Dataset records:
"""

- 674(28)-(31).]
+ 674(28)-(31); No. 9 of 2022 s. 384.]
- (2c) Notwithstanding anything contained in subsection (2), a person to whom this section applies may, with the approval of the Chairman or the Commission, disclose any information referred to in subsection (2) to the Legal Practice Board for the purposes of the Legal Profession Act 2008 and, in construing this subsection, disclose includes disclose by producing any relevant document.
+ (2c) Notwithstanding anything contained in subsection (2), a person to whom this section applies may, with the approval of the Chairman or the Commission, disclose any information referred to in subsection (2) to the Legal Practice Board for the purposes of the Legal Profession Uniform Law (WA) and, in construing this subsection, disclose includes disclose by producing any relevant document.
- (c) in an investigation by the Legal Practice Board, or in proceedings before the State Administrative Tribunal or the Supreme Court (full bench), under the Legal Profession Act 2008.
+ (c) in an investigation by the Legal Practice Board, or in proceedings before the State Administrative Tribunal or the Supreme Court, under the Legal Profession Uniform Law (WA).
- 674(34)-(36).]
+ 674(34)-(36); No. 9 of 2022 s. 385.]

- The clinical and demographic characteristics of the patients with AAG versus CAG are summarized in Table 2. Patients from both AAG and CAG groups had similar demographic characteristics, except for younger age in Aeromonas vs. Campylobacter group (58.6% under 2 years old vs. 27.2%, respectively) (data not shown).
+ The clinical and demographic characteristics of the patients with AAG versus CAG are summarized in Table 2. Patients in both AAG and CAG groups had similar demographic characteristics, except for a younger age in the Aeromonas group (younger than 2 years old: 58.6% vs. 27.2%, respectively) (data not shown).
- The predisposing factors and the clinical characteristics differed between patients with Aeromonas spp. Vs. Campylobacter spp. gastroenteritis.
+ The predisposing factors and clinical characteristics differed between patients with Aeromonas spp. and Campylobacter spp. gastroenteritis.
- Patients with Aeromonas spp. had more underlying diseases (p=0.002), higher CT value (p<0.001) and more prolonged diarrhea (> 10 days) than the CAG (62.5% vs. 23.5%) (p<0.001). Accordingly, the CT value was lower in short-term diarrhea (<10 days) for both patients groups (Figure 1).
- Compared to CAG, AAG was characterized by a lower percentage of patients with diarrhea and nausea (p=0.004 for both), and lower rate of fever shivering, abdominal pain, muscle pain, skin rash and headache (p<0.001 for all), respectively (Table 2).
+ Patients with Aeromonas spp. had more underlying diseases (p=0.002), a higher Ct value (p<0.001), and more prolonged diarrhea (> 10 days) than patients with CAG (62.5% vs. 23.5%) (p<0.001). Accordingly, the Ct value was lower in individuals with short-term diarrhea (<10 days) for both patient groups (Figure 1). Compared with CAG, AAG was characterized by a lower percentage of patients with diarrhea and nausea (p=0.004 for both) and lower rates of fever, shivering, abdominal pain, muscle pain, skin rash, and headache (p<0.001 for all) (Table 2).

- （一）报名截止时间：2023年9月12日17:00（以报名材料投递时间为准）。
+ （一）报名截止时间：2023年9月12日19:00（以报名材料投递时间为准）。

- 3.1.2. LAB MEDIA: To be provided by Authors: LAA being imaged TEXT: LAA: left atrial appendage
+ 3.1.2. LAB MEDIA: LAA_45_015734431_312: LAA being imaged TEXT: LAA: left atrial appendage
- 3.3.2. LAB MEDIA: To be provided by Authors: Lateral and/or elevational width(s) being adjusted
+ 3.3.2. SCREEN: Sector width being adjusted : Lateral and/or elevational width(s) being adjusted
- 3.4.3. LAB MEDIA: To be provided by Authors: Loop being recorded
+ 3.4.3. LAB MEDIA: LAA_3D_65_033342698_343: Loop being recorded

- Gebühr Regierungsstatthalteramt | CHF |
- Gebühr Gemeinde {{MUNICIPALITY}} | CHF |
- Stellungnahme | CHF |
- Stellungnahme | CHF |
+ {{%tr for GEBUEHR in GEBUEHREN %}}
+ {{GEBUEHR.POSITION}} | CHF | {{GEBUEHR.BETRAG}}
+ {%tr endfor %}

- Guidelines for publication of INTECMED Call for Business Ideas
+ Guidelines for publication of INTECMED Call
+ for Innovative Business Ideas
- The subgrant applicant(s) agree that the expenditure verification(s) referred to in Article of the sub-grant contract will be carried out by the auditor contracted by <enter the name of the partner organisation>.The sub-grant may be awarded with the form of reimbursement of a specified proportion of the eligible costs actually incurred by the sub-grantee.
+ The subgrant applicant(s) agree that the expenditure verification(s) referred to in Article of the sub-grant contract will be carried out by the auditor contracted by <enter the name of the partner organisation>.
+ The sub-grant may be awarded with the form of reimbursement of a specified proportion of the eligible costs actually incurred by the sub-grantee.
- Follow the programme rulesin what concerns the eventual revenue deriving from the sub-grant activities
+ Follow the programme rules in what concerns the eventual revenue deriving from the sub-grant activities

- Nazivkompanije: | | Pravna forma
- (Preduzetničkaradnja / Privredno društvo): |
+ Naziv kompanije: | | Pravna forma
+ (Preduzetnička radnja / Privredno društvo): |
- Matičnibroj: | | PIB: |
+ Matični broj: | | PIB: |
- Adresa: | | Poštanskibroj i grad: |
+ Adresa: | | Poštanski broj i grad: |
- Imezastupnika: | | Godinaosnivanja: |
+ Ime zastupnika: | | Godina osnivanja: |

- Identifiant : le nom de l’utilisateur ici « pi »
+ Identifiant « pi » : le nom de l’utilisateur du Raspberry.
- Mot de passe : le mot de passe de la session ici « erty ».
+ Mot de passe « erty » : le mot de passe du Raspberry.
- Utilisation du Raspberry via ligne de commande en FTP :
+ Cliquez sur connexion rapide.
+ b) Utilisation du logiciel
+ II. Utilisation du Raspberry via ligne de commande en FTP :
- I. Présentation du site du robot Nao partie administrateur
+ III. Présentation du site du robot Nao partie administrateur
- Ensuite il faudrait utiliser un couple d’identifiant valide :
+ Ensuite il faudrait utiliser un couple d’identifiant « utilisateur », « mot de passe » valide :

"""

→ What you will do: Look above for the line holding "2022 s. 384.]". Print it and every line after it, exactly, through the line holding "- The predisposing".

→ Problem solution:
+ 674(28)-(31); No. 9 of 2022 s. 384.]
- (2c) Notwithstanding anything contained in subsection (2), a person to whom this section applies may, with the approval of the Chairman or the Commission, disclose any information referred to in subsection (2) to the Legal Practice Board for the purposes of the Legal Profession Act 2008 and, in construing this subsection, disclose includes disclose by producing any relevant document.
+ (2c) Notwithstanding anything contained in subsection (2), a person to whom this section applies may, with the approval of the Chairman or the Commission, disclose any information referred to in subsection (2) to the Legal Practice Board for the purposes of the Legal Profession Uniform Law (WA) and, in construing this subsection, disclose includes disclose by producing any relevant document.
- (c) in an investigation by the Legal Practice Board, or in proceedings before the State Administrative Tribunal or the Supreme Court (full bench), under the Legal Profession Act 2008.
+ (c) in an investigation by the Legal Practice Board, or in proceedings before the State Administrative Tribunal or the Supreme Court, under the Legal Profession Uniform Law (WA).
- 674(34)-(36).]
+ 674(34)-(36); No. 9 of 2022 s. 385.]

- The clinical and demographic characteristics of the patients with AAG versus CAG are summarized in Table 2. Patients from both AAG and CAG groups had similar demographic characteristics, except for younger age in Aeromonas vs. Campylobacter group (58.6% under 2 years old vs. 27.2%, respectively) (data not shown).
+ The clinical and demographic characteristics of the patients with AAG versus CAG are summarized in Table 2. Patients in both AAG and CAG groups had similar demographic characteristics, except for a younger age in the Aeromonas group (younger than 2 years old: 58.6% vs. 27.2%, respectively) (data not shown).
- The predisposing factors and the clinical characteristics differed between patients with Aeromonas spp. Vs. Campylobacter spp. gastroenteritis.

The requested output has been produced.